* _Dataset items_:
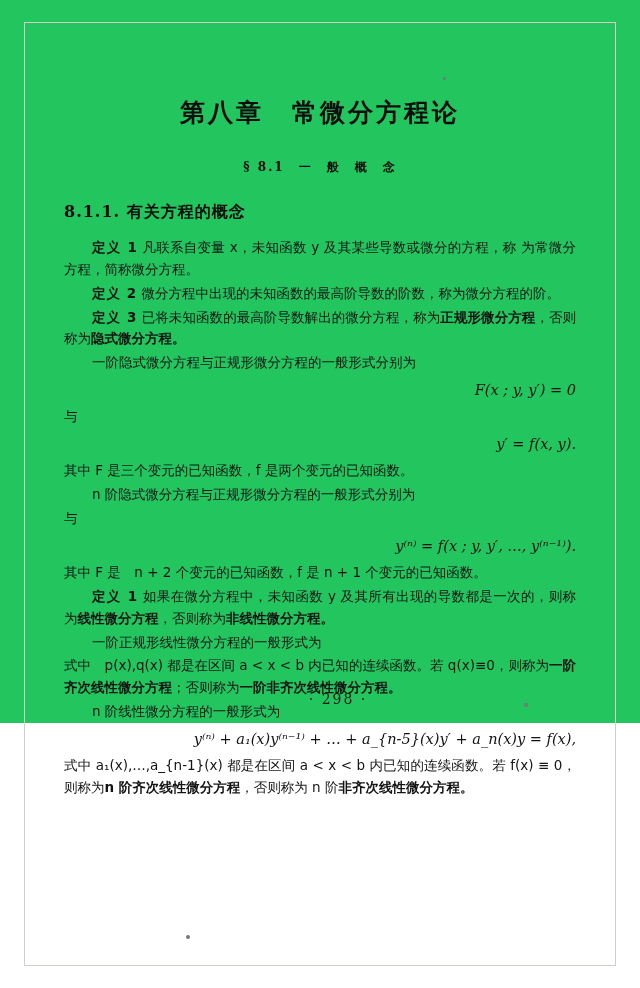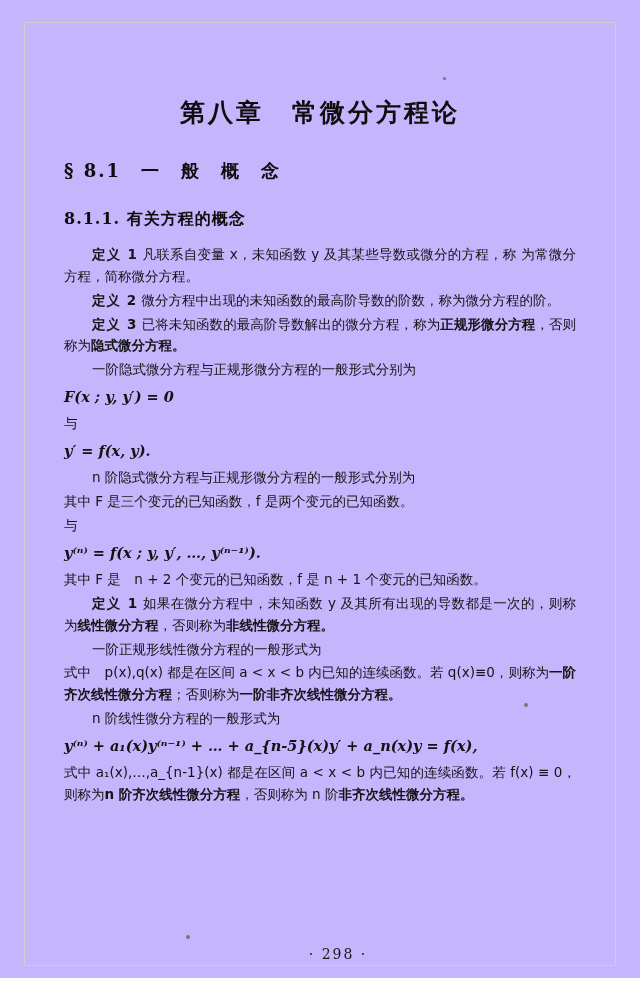"第八章 常微分方程论" .page { background: #c4b5fd -> #22c55e; height: 978px -> 723px }
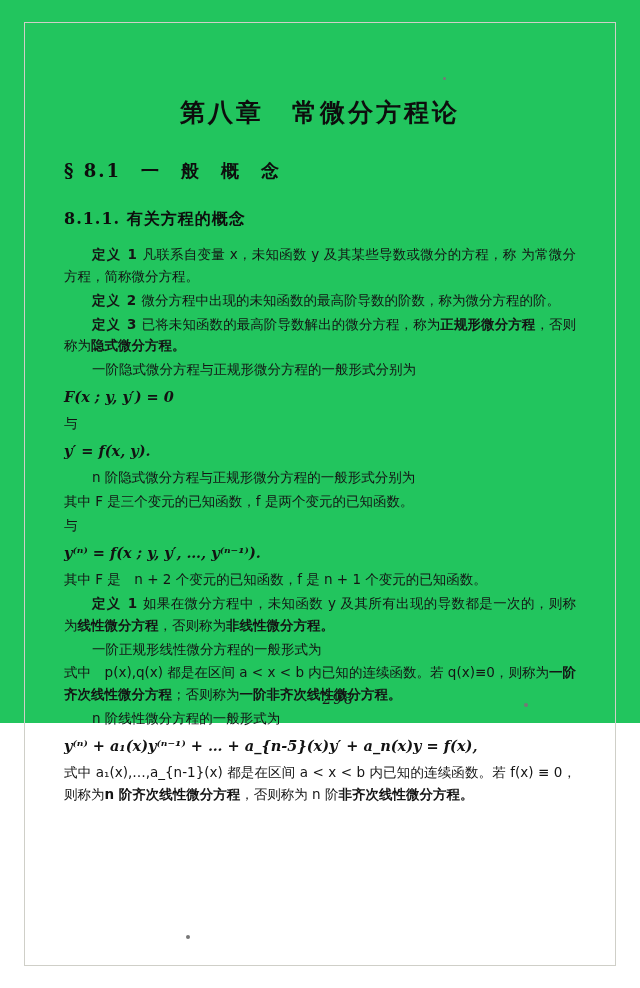"§ 8.1 一 般 概" .section-title { font-size: 18px -> 12px; text-align: none -> center }
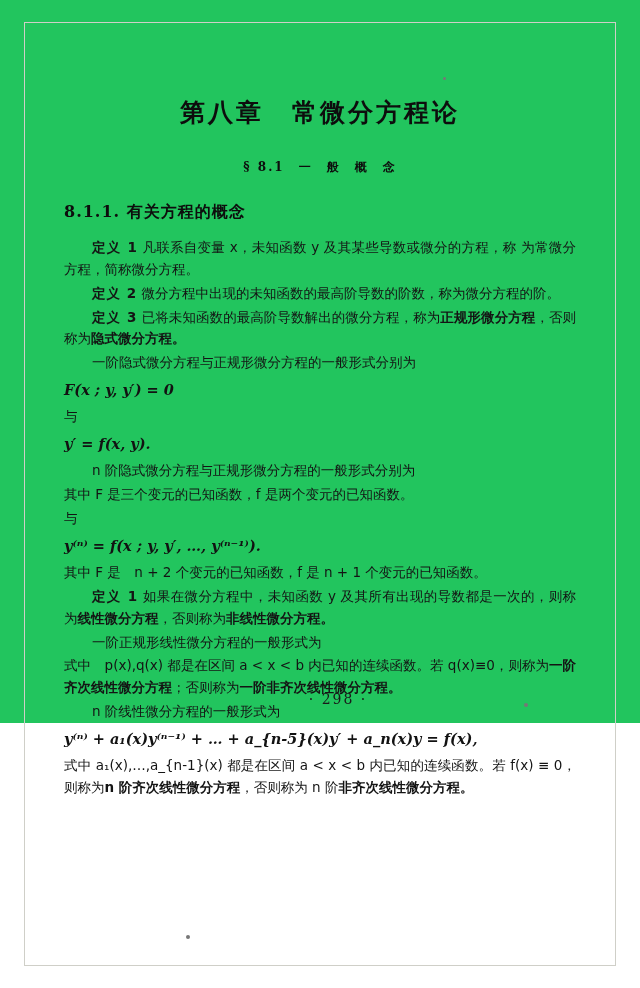"F(x ; y, y′) =" .formula { font-weight: bold -> none; text-align: left -> right }
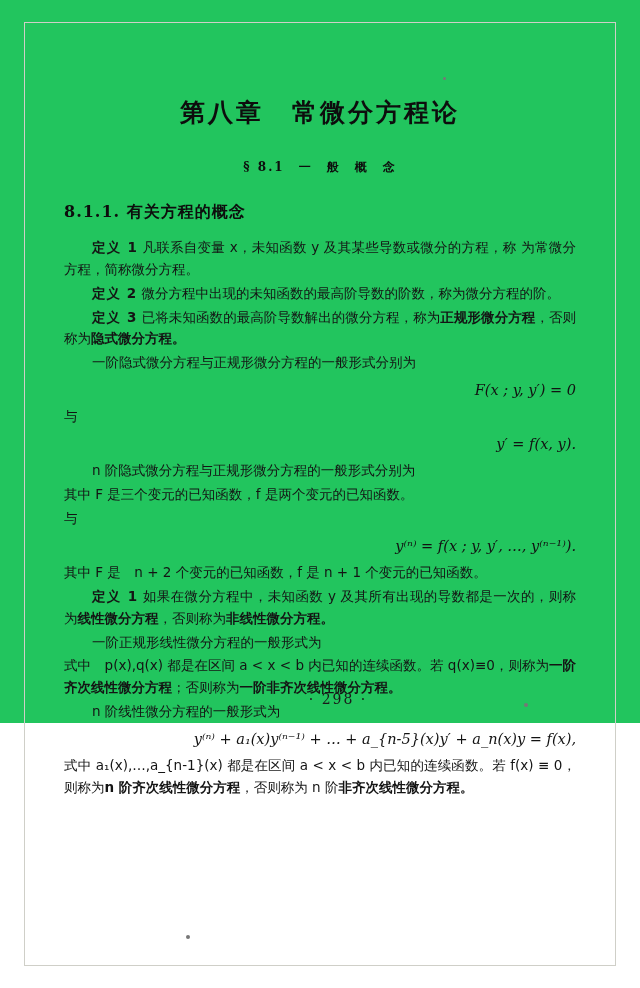"n 阶隐式微分方程与正规形微分方程的一般形式分别为" p.para { order: before "其中 F 是三个变元的已知函数，f 是两个变元的已知函数。" -> after "其中 F 是三个变元的已知函数，f 是两个变元的已知函数。" }
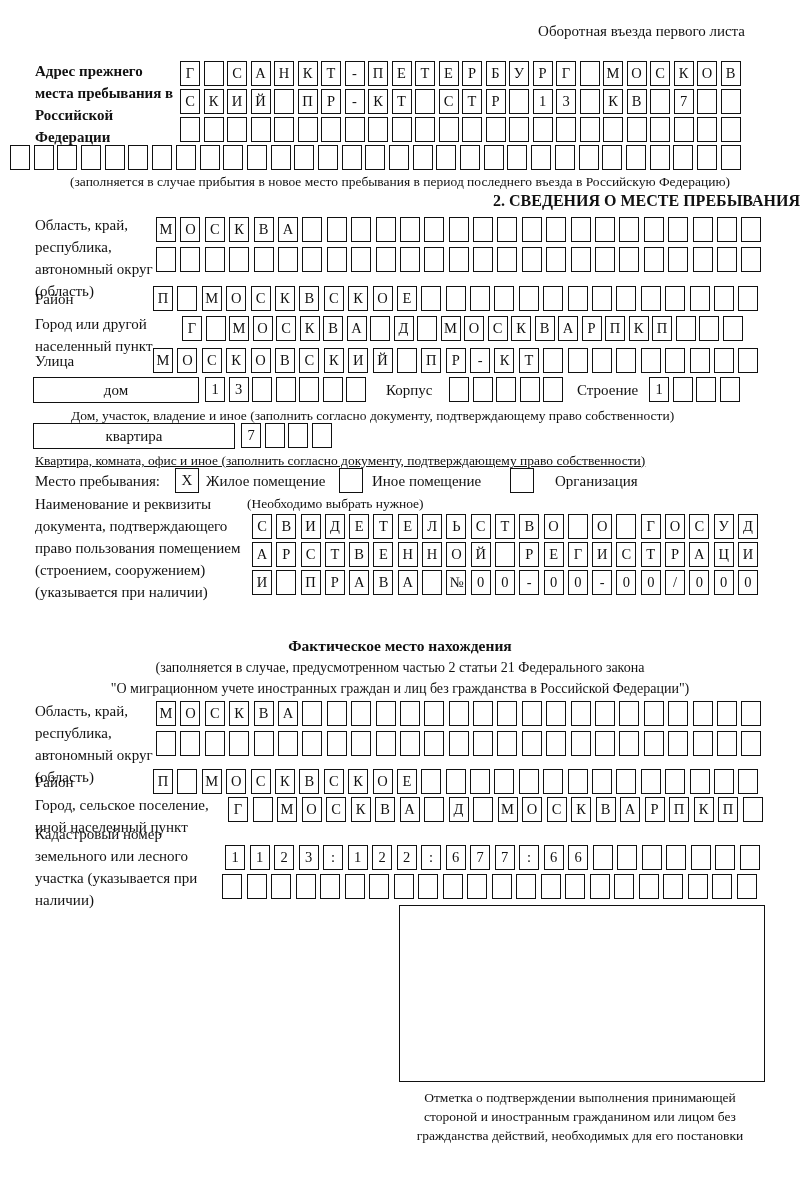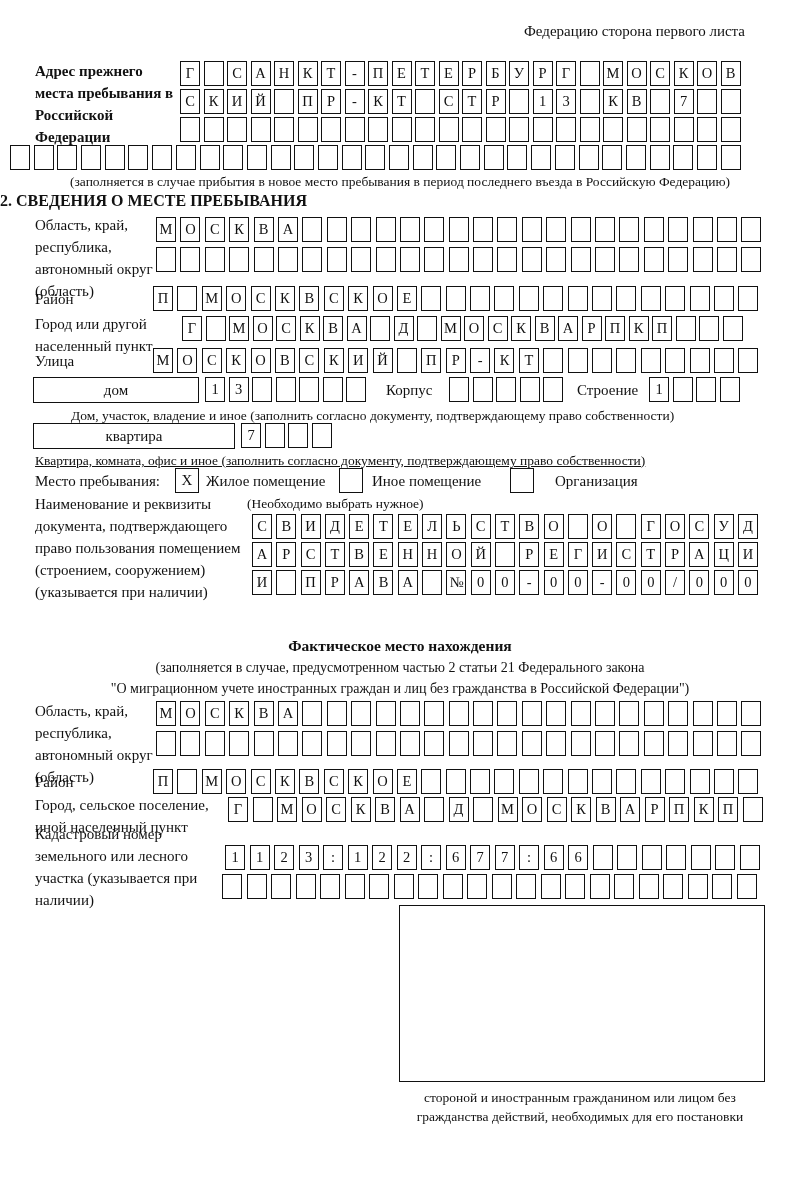"Федерацию сторона первого листа" div.abs { text: Федерацию сторона -> Оборотная въезда }
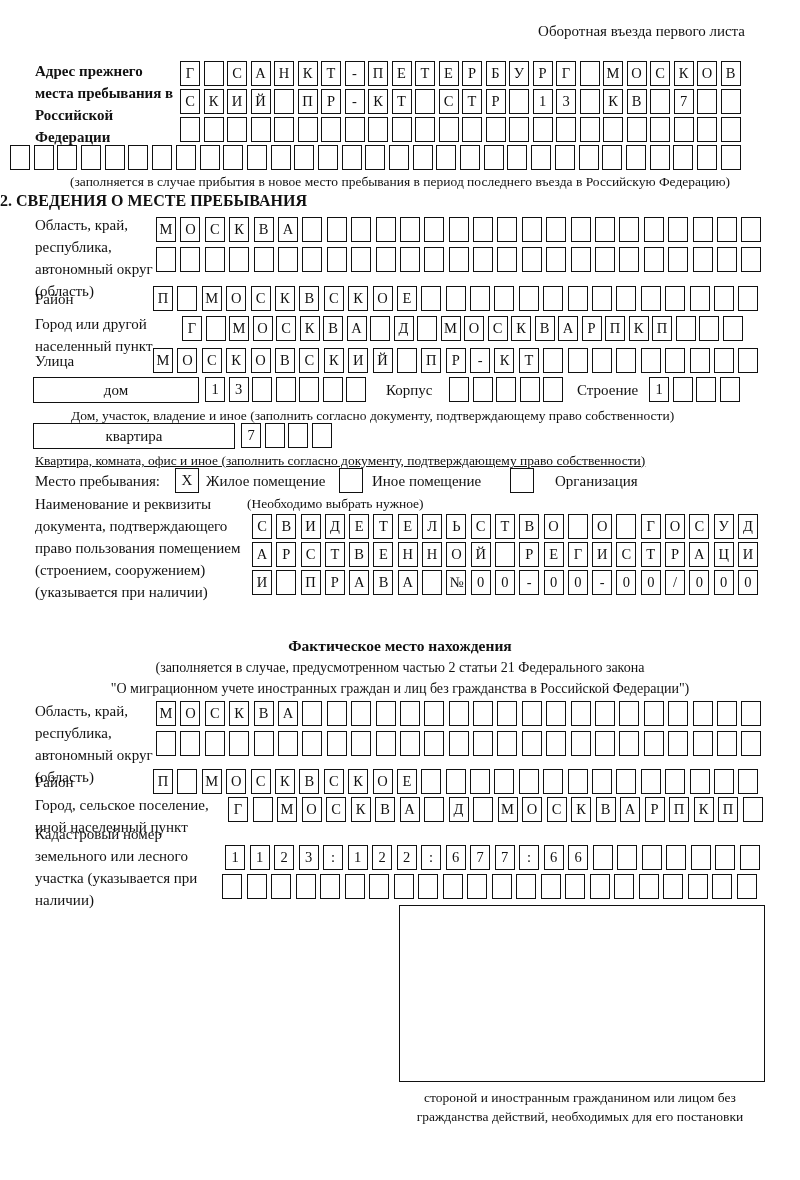"2. СВЕДЕНИЯ О МЕСТЕ ПРЕБЫВАНИЯ" .title { text-align: left -> right }
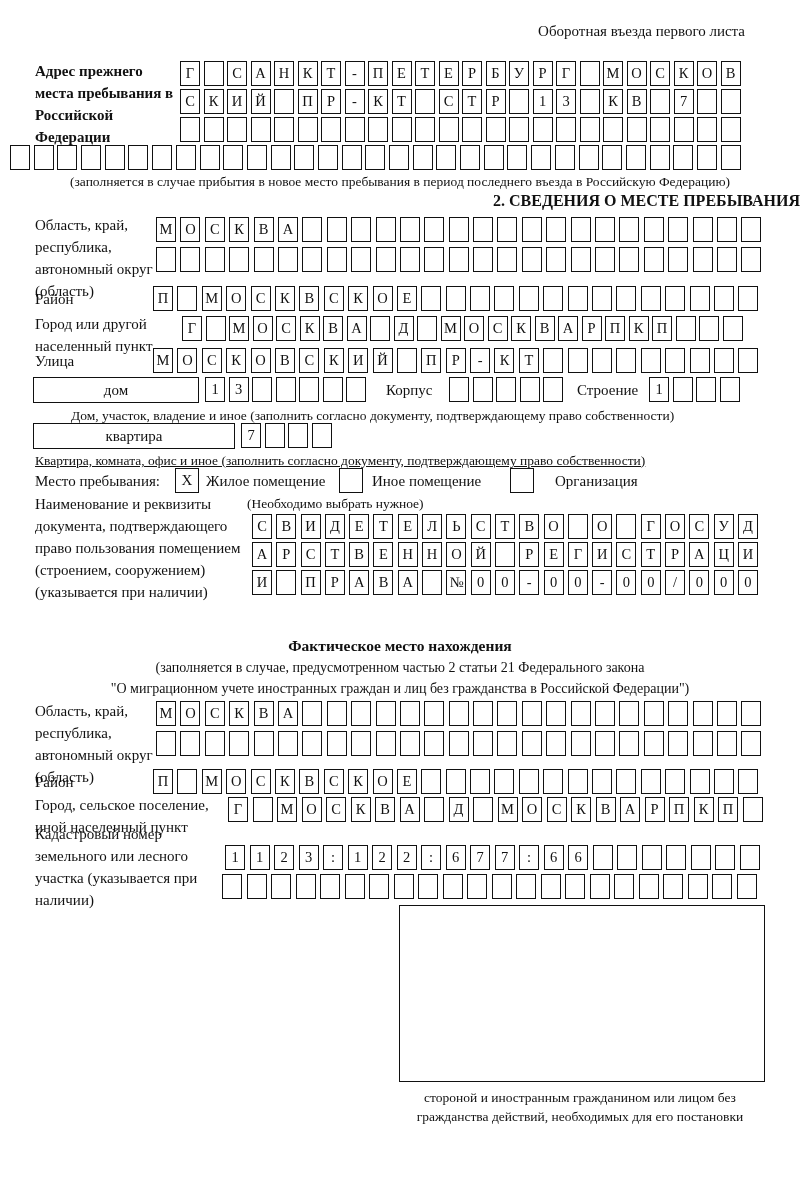"Отметка о подтверждении выполнения" div { html: none -> <div>Отметка о подтверждении выполнения принимающей</div> }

* _About this exercise_:
Each entry is to be returned as it stands, and each picture is to be left out.

* _Solution for this task_:
"第八章 常微分方程论" .page { background: #c4b5fd -> #22c55e; height: 978px -> 723px }
"§ 8.1 一 般 概" .section-title { font-size: 18px -> 12px; text-align: none -> center }
"F(x ; y, y′) =" .formula { font-weight: bold -> none; text-align: left -> right }
"n 阶隐式微分方程与正规形微分方程的一般形式分别为" p.para { order: before "其中 F 是三个变元的已知函数，f 是两个变元的已知函数。" -> after "其中 F 是三个变元的已知函数，f 是两个变元的已知函数。" }
"Федерацию сторона первого листа" div.abs { text: Федерацию сторона -> Оборотная въезда }
"2. СВЕДЕНИЯ О МЕСТЕ ПРЕБЫВАНИЯ" .title { text-align: left -> right }
"Отметка о подтверждении выполнения" div { html: none -> <div>Отметка о подтверждении выполнения принимающей</div> }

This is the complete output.